Doğal Yaşam Parkı’nda görüntülü tanı, operasyon ve tedavi hizmeti verilen kliniğin yanı sıra karantina bölümleri, 24 adet farklı boyutlarda kafes, 3 adet sürüngen terraryumu, yoğun bakım kabinleri, akuatik (suda yaşayan) hayvanlar için 3 geçici barındırma tankı alanları bulunuyor. Bu alanlarda yaralı ve hasta yaban hayvanlara bakım ve tedavi imkanı sunuluyor.

Annesiz baykuşlar doğaya hazırlandı
Peçeli baykuşlar da parkta bakılıp büyütülen onlarca türden biri. Yurttaşların ihbarı üzerine İzmir Doğa Koruma ve Milli Parklar Şube Müdürlüğü tarafından 40 gün önce İzmir Doğal Yaşam Parkı’na getirilen annesiz altı yavru peçeli baykuş Doğal Yaşam Parkı’nda özenle bakıldı ve büyütüldü.

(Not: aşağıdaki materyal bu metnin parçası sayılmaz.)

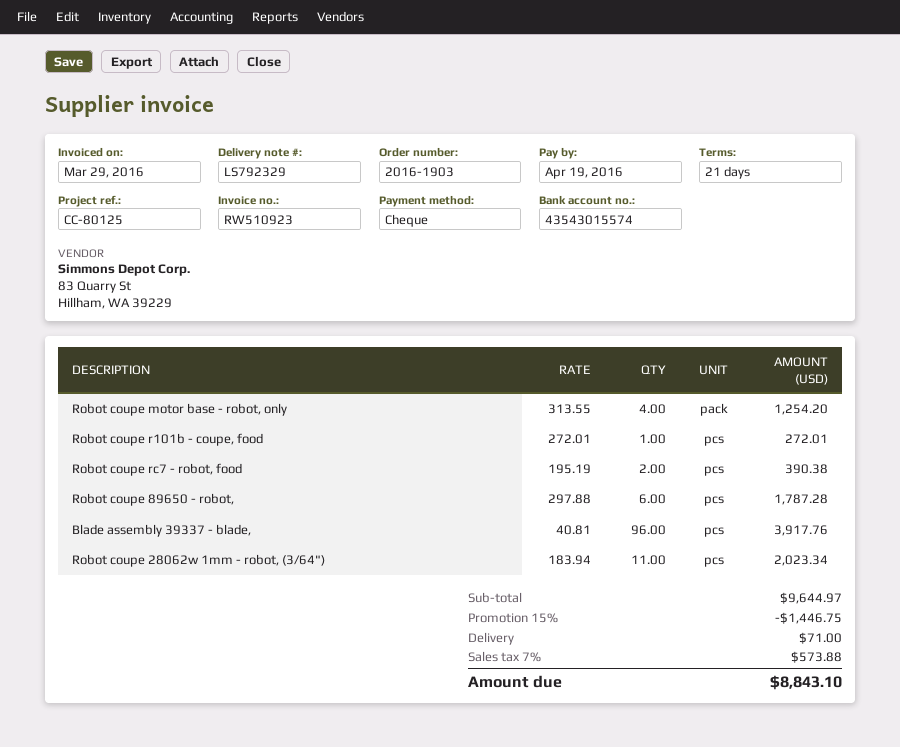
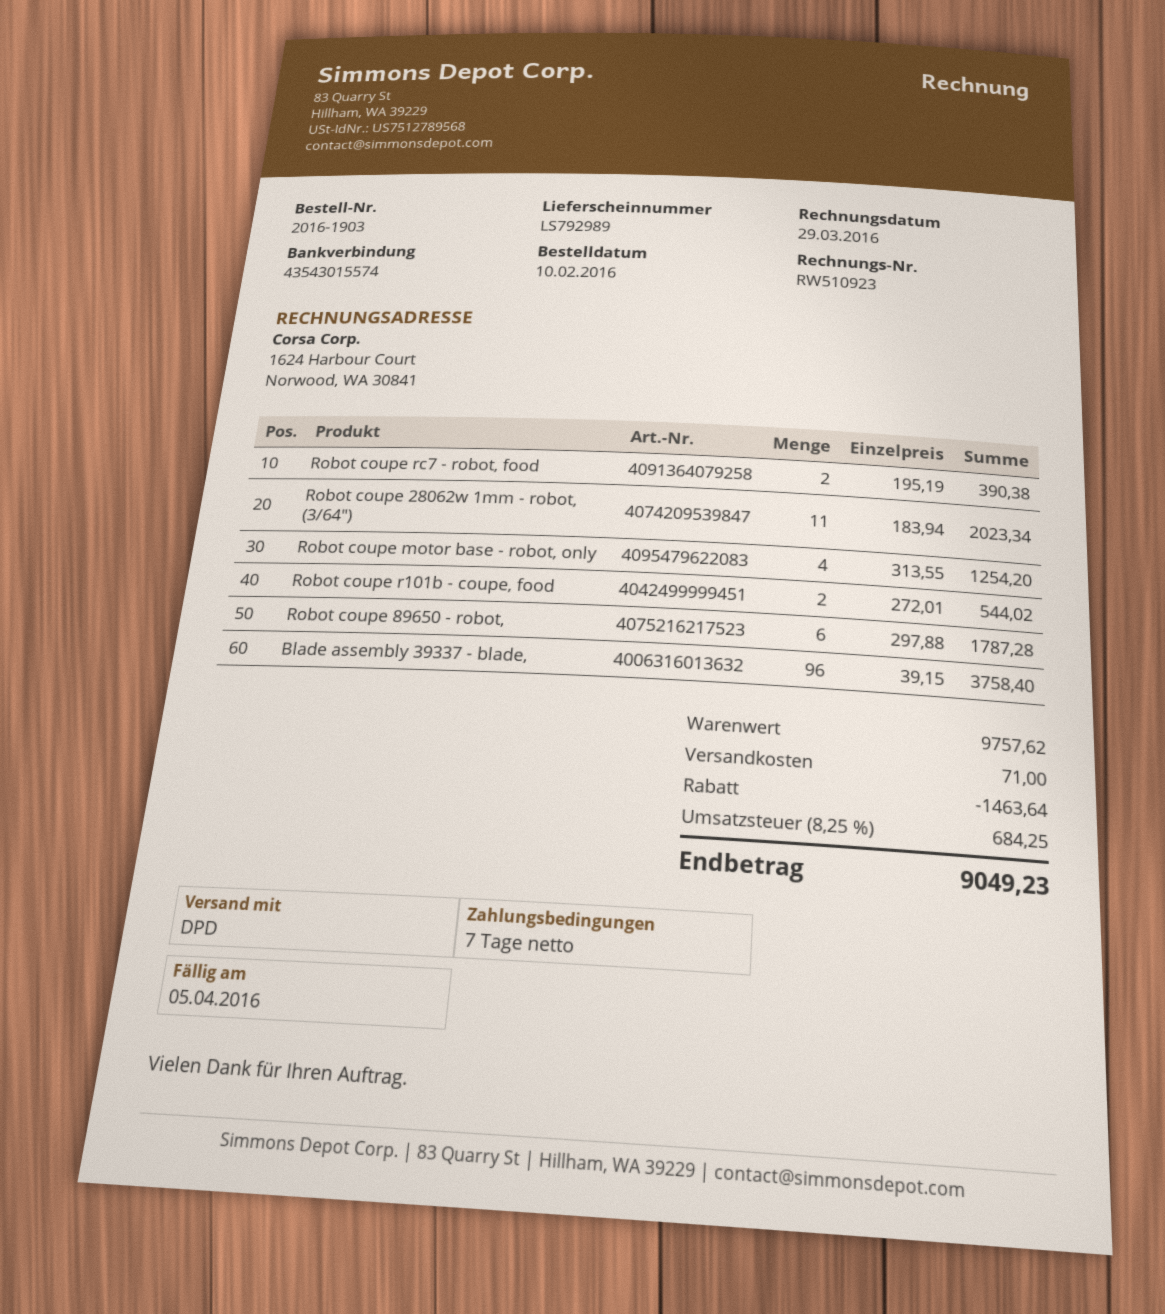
delivery note number: LS792329 -> LS792989
payment terms: 21 days -> 7 days
due date: 2016-04-19 -> 2016-04-05
Robot coupe r101b - coupe, food: 1 x 272.01 = 272.01 -> 2 x 272.01 = 544.02
Blade assembly 39337 - blade,: 96 x 40.81 = 3917.76 -> 96 x 39.15 = 3758.40
subtotal: 9644.97 -> 9757.62
discount: 1446.75 -> 1463.64
tax: 7% = 573.88 -> 8.25% = 684.25
total: 8843.10 -> 9049.23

Yavrular, bakıcıların desteğiyle doğal yaşama uyum sağlayacak hale getirildi. Ardından veteriner hekimlerce doğaya salınabilir raporu alan baykuşlar, Menemen Tuzçullu Mahallesi yakınlarında doğaya bırakıldı.

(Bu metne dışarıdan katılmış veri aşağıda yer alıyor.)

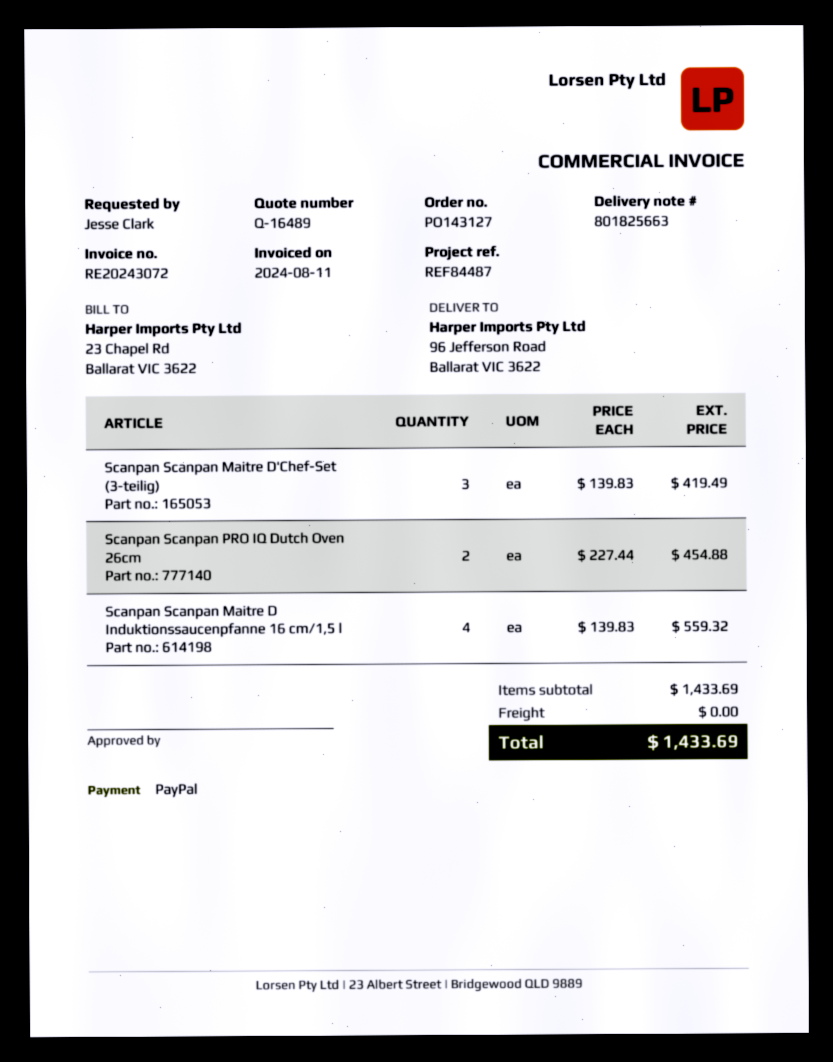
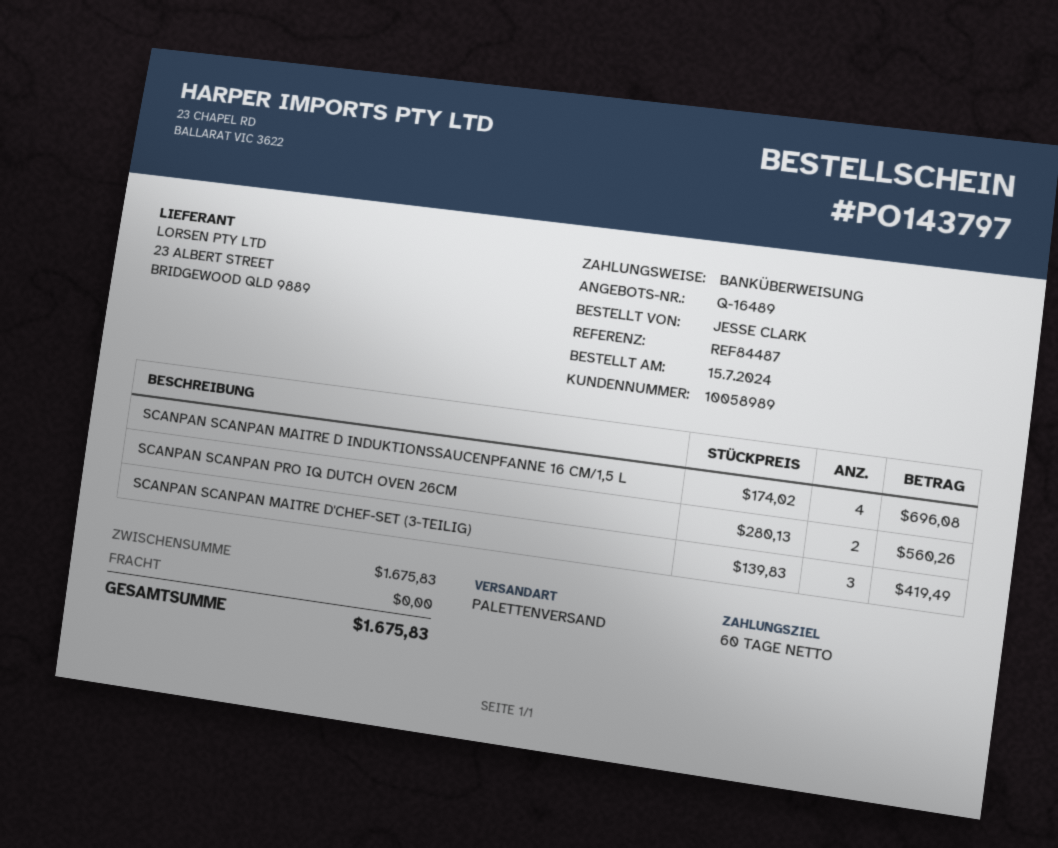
order number: PO143127 -> PO143797
payment method: PayPal -> bank transfer
Scanpan Scanpan PRO IQ Dutch Oven 26cm: 2 x 227.44 = 454.88 -> 2 x 280.13 = 560.26
Scanpan Scanpan Maitre D Induktionssaucenpfanne 16 cm/1,5 l: 4 x 139.83 = 559.32 -> 4 x 174.02 = 696.08
subtotal: 1433.69 -> 1675.83
total: 1433.69 -> 1675.83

Doğal Yaşam Parkı Şube Müdürü Serkan Eğrilmez, bugüne kadar tedavi için İzmir Doğal Yaşam Parkı’na 6 binden fazla hayvanın getirildiğini ve bunların bin 300’ünün tedavi edildikten sonra doğal hayata yeniden döndüğünü belirtti.
Sıranın peçeli baykuşlara geldiğini söyleyen Serkan Eğrilmez, “6 peçeli baykuş yavrusu bize getirildi. Klinikte özel bir bakıma aldık. Bakıcıları tarafından özverili şekilde bakıldılar, beslendiler. Zor bir süreçti. Anneleri olmadığı için o bakımı biz yaptık. Bakıcılarımız anne rolünü üstlenerek 40 gün boyunca baykuşlara baktı. Doğaya salınmaya hazır hale geldiler” dedi.

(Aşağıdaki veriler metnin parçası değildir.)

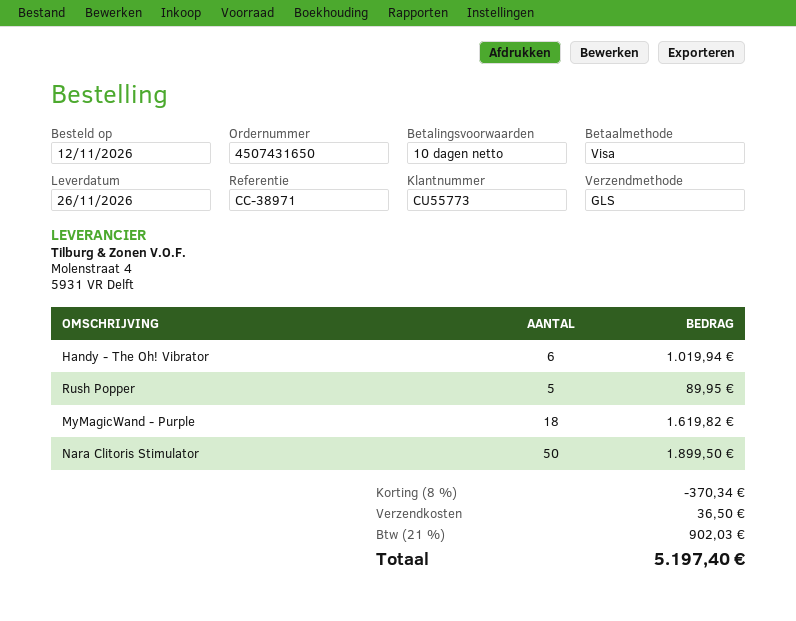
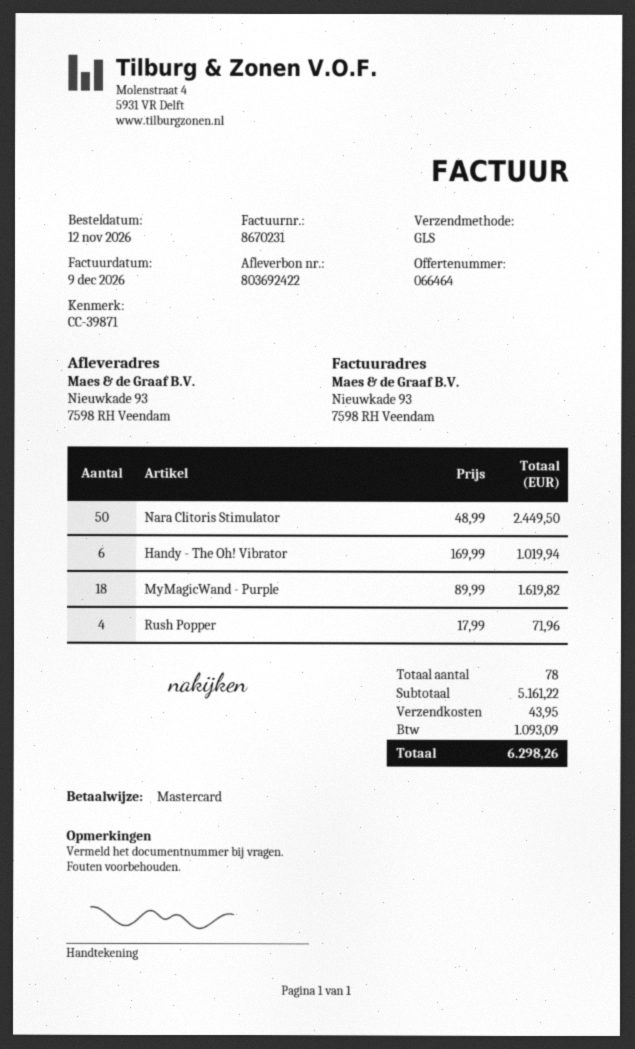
reference: CC-38971 -> CC-39871
payment method: Visa -> Mastercard
Rush Popper: 5 for 89.95 -> 4 for 71.96
Nara Clitoris Stimulator: 50 for 1899.50 -> 50 for 2449.50
discount: 8% = 370.34 -> none
shipping: 36.50 -> 43.95
tax: 902.03 -> 1093.09
total: 5197.40 -> 6298.26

İnsanlara en yakın baykuş türü
İnsanlara en yakın baykuş türü olan peçeli baykuşların yıkılmış damlar, terk edilmiş ağıllar, terk edilmiş evlerin çatılarında yaşadığını belirten Eğrilmez, baykuşları yerleşim yerlerine yakın bir noktada doğaya bıraktıklarını söyledi:
“Bu canlılar gece aktifler. Oyukların içerisinde, çatıların altında gündüzü geçiriyorlar. Gün batımında aktif hale gelerek avlanıyorlar. Biz karanlıkta hiçbir şey görmüyoruz. Ama bu hayvanlar, rahatlıkla görebiliyor. Böcek, kertenkele, fare ile besleniyorlar. Doğal döngü için faydalı canlılar. İnsanlara hiçbir zararı yok ve birçok ülkede baykuşun bir eve gelip yuva yapmasının, oraya uğur getirdiğine inanılıyor.”